While we readily admit that famine induces that state of the system which
is the most susceptible to the action of fever poisons, and thus induces
the state of the entire population which is most favorable for the rapid
and destructive spread of all contagious fevers, at the same time we are
forced by the facts established by the present war, as well as by a host
of others, both old and new, to admit that we are still ignorant of the
causes necessary for the origin of typhus fever. Added to the imperfect
nature of the rations issued to the Federal prisoners, the difficulties of
their situation were at times greatly increased by the sudden and
desolating Federal raids in Virginia, Georgia, and other States, which
necessitated the sudden transportation from Richmond and other points
threatened of large bodies of prisoners, without the possibility of much
previous preparation; and not only did these men suffer in transition upon
the dilapidated and overburdened line of railroad communication, but after
arriving at Andersonville, the rations were frequently insufficient to
supply the sudden addition of several thousand men. And as the Confederacy
became more and more pressed, and when powerful hostile armies were
plunging through her bosom, the Federal prisoners of Andersonville
suffered incredibly during the hasty removal to Millen, Savannah,
Charleston, and other points, supposed at the time to be secure from the
enemy. Each one of these causes must be weighed when an attempt is made to
estimate the unusual mortality among these prisoners of war.
VII. Scurvy, arising from sameness of food and imperfect nutrition, caused, either directly or indirectly, nine-tenths of the deaths among the Federal prisoners at Andersonville.
Not only were the deaths referred to unknown causes, to apoplexy, to anasarca, and to debility, traceable to scurvy and its effects; and not only was the mortality in small-pox, pneumonia, and typhoid fever, and in all acute diseases, more than doubled by the scorbutic taint, but even those all but universal and deadly bowel affections arose from the same causes, and derived their fatal character from the same conditions which produced the scurvy. In truth, these men at Andersonville were in the condition of a crew at sea, confined in a foul ship upon salt meat and unvarying food, and without fresh vegetables. Not only so, but these unfortunate prisoners were men forcibly confined and crowded upon a ship tossed about on a stormy ocean, without a rudder, without a compass, without a guiding-star, and without any apparent boundary or to their voyage; and they reflected in their steadily increasing miseries the distressed condition and waning fortunes of devastated and bleeding country, which was compelled, in justice to her own unfortunate sons, to hold these men in the most distressing captivity.
I saw nothing in the scurvy which prevailed so universally at Andersonville, at all different from this disease as described by various standard writers. The mortality was no greater than that which has afflicted a hundred ships upon long voyages, and it did not exceed the mortality which has, upon me than one occasion, and in a much shorter period of time, annihilated large armies and desolated beleaguered cities. The general results of my investigations upon the chronic diarrhea and dysentery of the Federal prisoners of Andersonville were similar to those of the English surgeons during the war against Russia.

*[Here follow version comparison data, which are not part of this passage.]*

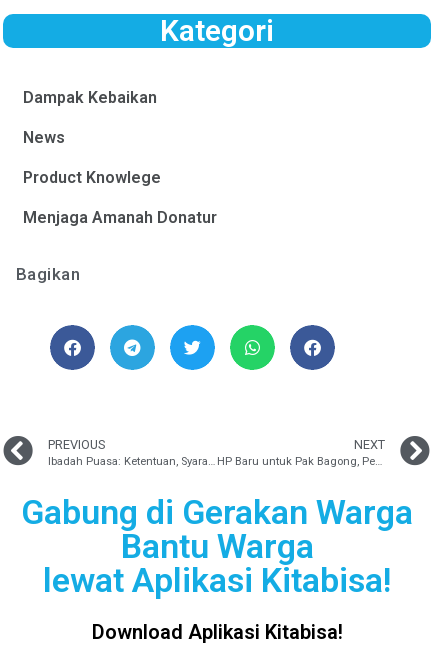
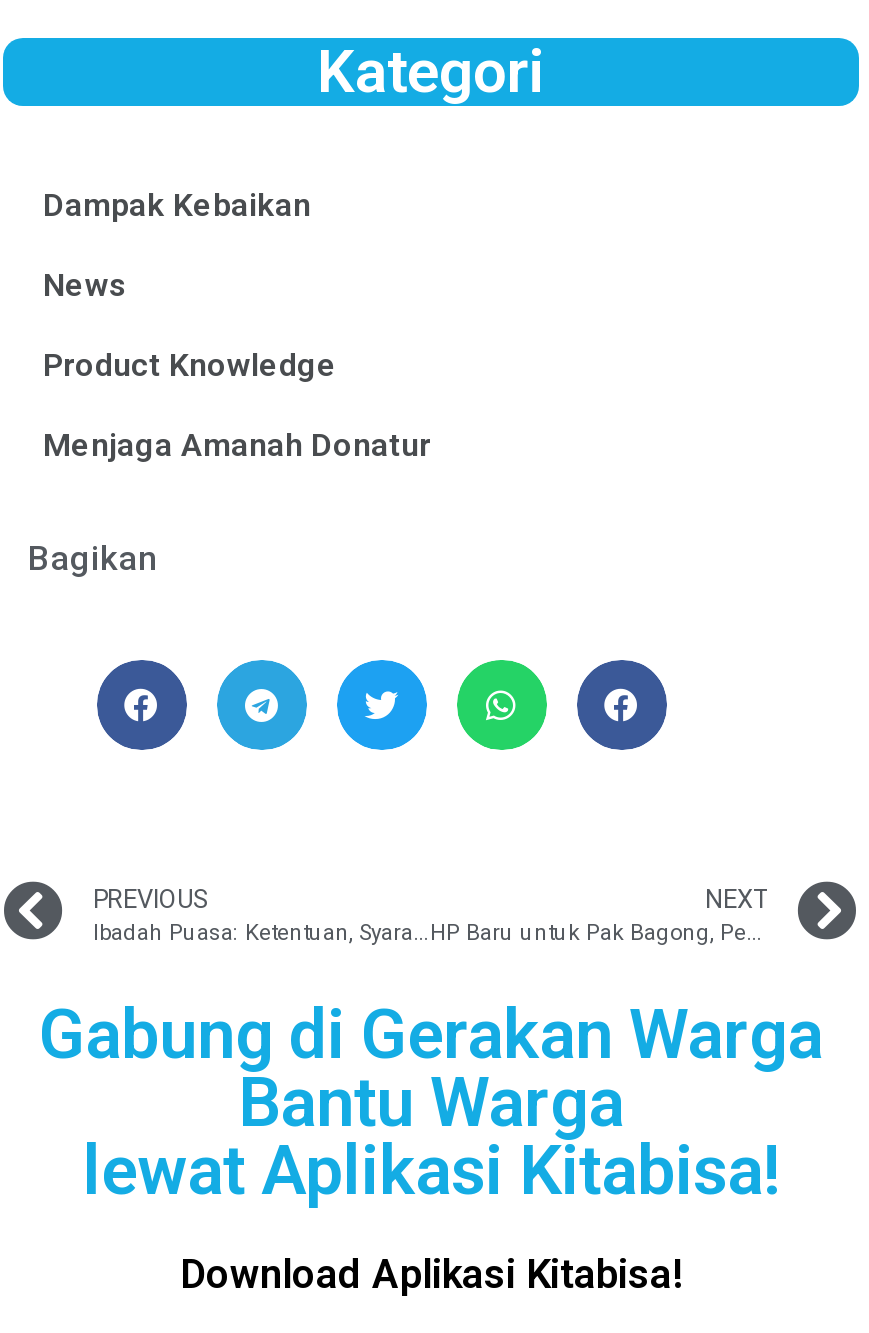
- Product Knowlege
+ Product Knowledge
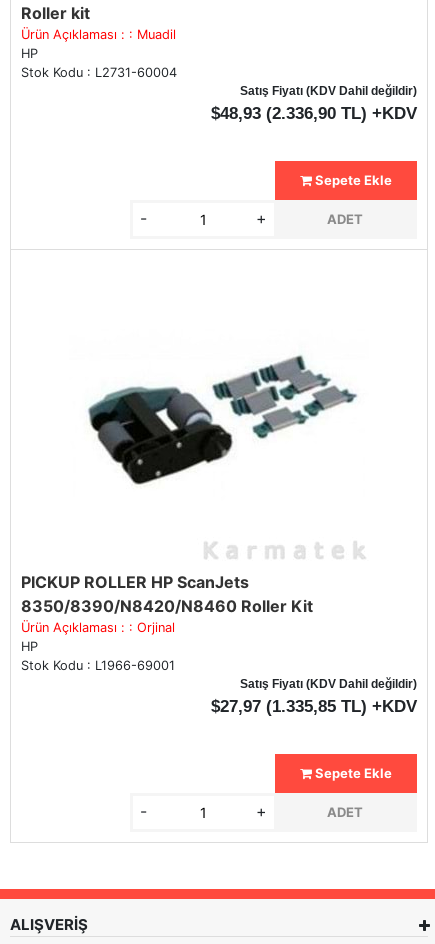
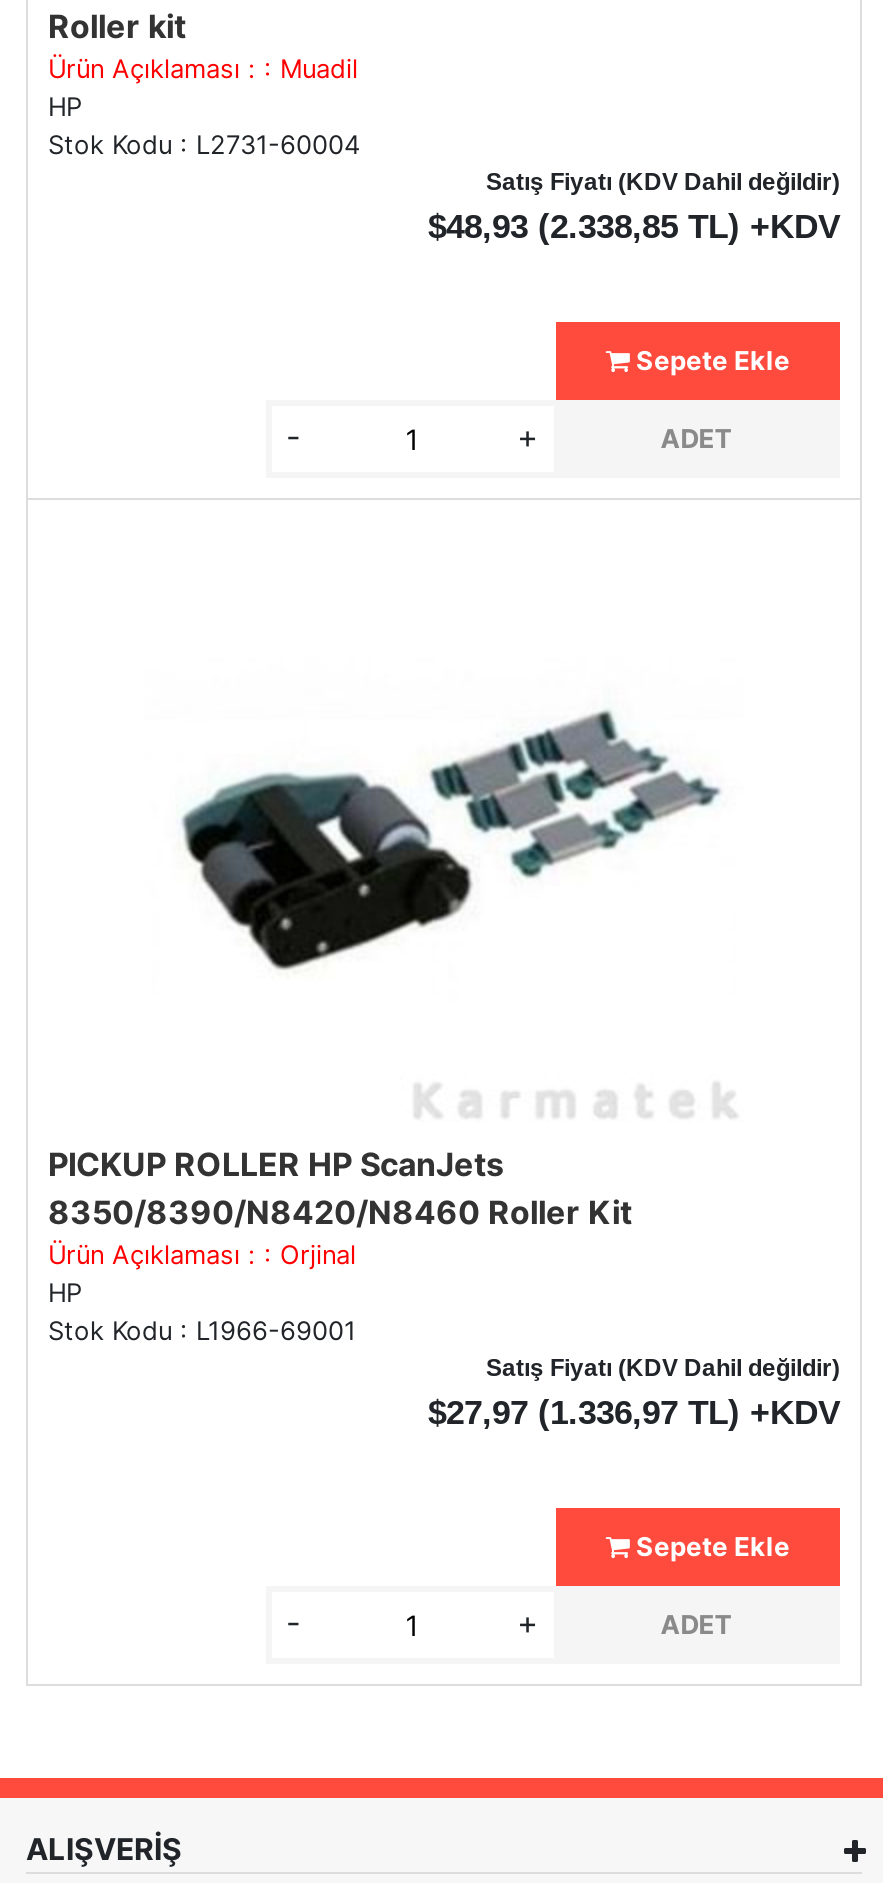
- $48,93 (2.336,90 TL) +KDV
+ $48,93 (2.338,85 TL) +KDV

- $27,97 (1.335,85 TL) +KDV
+ $27,97 (1.336,97 TL) +KDV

IX. Drugs exercised but little influence over the progress and fatal termination of chronic diarrhea and dysentery in the Military Prison and Hospital at Andersonville, chiefly because the proper form of nourishment (milk, rice, vegetables, anti-scorbutics, and nourishing animal and vegetable soups) was not issued, and could not be procured in sufficient quantities for the sick prisoners.

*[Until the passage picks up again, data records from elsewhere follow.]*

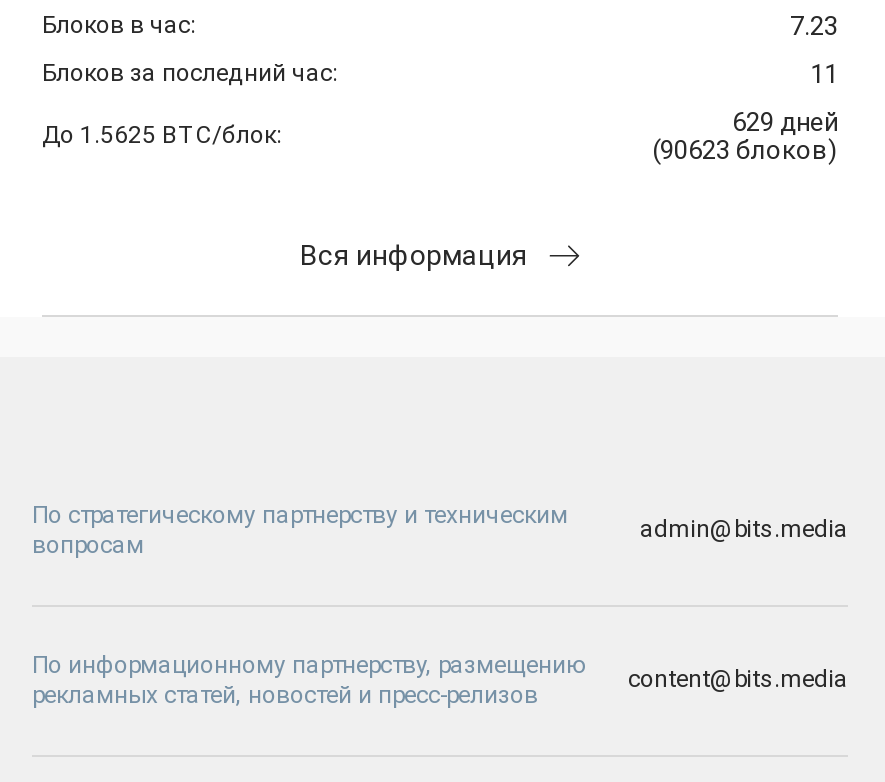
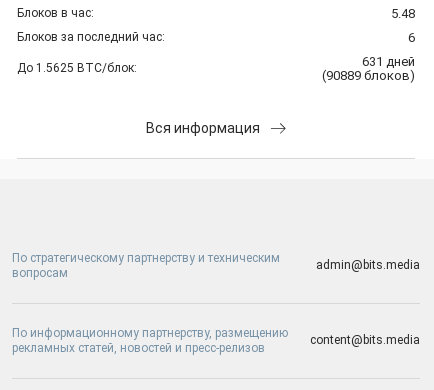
- 7.23
+ 5.48

- 11
+ 6

- 629 дней
+ 631 дней

- (90623 блоков)
+ (90889 блоков)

Opium allayed pain and checked the bowels temporarily, but the frail dam was soon swept away, and the patient appears to be but little better, if not the worse, for this merely palliative treatment. The root of the difficulty could not be reached by drugs; nothing short of the wanting elements of nutrition would have tended in any manner to restore the tone of the digestive system, and of all the wasted and degenerated organs and tissues. My opinion to this effect was expressed most decidedly to the medical officers in charge of these unfortunate men. The correctness of this view was sustained by the healthy and robust condition of the paroled prisoners, who received an extra ration, and who were able to make considerable sums by trading, and who supplied themselves with a liberal and varied diet.
X. The fact that hospital gangrene appeared in the Stockade first, and originated spontaneously, without any previous contagion, and occurred sporadically all over the Stockade and Prison Hospital, was proof positive that this disease will arise whenever the conditions of crowding, filth, foul air, and bad diet are present.
The exhalations from the Hospital and Stockade appeared to exert their
effects to a considerable distance outside of these localities. The origin
of gangrene among these prisoners appeared clearly to depend in great
measure upon the state of the general system, induced by diet, exposure,
neglect of personal cleanliness; and by various external noxious
influences. The rapidity of the appearance and action of the gangrene
depended upon the powers and state of the constitution, as well as upon
the intensity of the poison in the atmosphere, or upon the direct
application of poisonous matter to the wounded surface. This was further
illustrated by the important fact, that hospital gangrene, or a disease
resembling this form of gangrene, attacked the intestinal canal of
patients laboring under ulceration of the bowels, although there were no
local manifestations of gangrene upon the surface of the body. This mode
of termination in cases of dysentery was quite common in the foul
atmosphere of the Confederate States Military Prison Hospital; and in the
depressed, depraved condition of the system of these Federal prisoners,
death ensued very rapidly after the gangrenous state of the intestines was
established.
XI. A scorbutic condition of the system appeared to favor the origin of foul ulcers, which frequently took on true hospital gangrene.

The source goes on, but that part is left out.